For each line below that holds the word "body", make a copy.

Available data>

=======

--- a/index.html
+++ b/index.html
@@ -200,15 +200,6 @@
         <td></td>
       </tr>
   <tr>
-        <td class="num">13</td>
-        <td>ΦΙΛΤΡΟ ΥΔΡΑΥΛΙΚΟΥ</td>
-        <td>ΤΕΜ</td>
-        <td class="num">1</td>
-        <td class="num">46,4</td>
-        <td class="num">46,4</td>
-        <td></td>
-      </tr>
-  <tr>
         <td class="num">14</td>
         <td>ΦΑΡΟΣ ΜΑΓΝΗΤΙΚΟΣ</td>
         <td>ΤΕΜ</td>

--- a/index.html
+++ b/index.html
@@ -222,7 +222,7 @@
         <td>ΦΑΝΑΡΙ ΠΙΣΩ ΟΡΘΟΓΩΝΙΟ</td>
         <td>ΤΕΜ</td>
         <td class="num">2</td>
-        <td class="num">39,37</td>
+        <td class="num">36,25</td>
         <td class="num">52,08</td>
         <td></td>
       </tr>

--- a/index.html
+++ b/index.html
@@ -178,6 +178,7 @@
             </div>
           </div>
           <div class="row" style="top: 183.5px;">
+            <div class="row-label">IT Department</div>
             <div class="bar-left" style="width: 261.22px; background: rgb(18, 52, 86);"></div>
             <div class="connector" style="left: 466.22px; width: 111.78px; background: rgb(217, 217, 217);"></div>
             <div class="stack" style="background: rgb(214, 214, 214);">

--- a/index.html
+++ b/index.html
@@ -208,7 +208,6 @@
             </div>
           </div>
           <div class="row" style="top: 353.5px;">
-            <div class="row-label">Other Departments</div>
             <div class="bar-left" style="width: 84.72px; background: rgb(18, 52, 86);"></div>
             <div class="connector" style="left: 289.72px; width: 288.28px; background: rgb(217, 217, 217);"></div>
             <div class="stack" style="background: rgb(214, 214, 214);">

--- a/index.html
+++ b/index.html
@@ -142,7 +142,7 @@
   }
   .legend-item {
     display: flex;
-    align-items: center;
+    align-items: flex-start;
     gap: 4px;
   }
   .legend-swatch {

=======

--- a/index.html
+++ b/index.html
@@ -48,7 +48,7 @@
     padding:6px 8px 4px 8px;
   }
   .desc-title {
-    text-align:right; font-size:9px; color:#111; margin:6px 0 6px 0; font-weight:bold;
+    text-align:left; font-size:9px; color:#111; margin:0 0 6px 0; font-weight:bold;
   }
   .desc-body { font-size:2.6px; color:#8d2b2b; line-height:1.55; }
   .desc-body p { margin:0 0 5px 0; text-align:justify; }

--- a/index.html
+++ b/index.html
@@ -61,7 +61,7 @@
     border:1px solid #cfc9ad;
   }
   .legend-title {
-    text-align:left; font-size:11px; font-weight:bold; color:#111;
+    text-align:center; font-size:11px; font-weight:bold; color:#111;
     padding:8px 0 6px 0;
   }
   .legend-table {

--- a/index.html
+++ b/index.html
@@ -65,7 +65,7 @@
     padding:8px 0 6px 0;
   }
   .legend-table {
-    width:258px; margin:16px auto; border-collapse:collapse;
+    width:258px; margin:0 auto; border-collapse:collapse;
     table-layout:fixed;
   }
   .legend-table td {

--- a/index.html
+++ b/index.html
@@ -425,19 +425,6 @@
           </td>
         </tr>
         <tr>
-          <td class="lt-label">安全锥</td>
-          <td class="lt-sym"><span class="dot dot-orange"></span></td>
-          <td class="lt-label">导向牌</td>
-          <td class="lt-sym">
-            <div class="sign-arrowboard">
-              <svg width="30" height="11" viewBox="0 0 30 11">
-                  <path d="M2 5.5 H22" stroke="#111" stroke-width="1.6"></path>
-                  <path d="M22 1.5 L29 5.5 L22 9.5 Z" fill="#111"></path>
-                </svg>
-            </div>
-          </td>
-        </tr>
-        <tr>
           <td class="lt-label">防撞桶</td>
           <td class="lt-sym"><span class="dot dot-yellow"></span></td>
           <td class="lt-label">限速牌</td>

=======

Exercise response>
   .desc-body { font-size:2.6px; color:#8d2b2b; line-height:1.55; }
   .desc-body p { margin:0 0 5px 0; text-align:justify; }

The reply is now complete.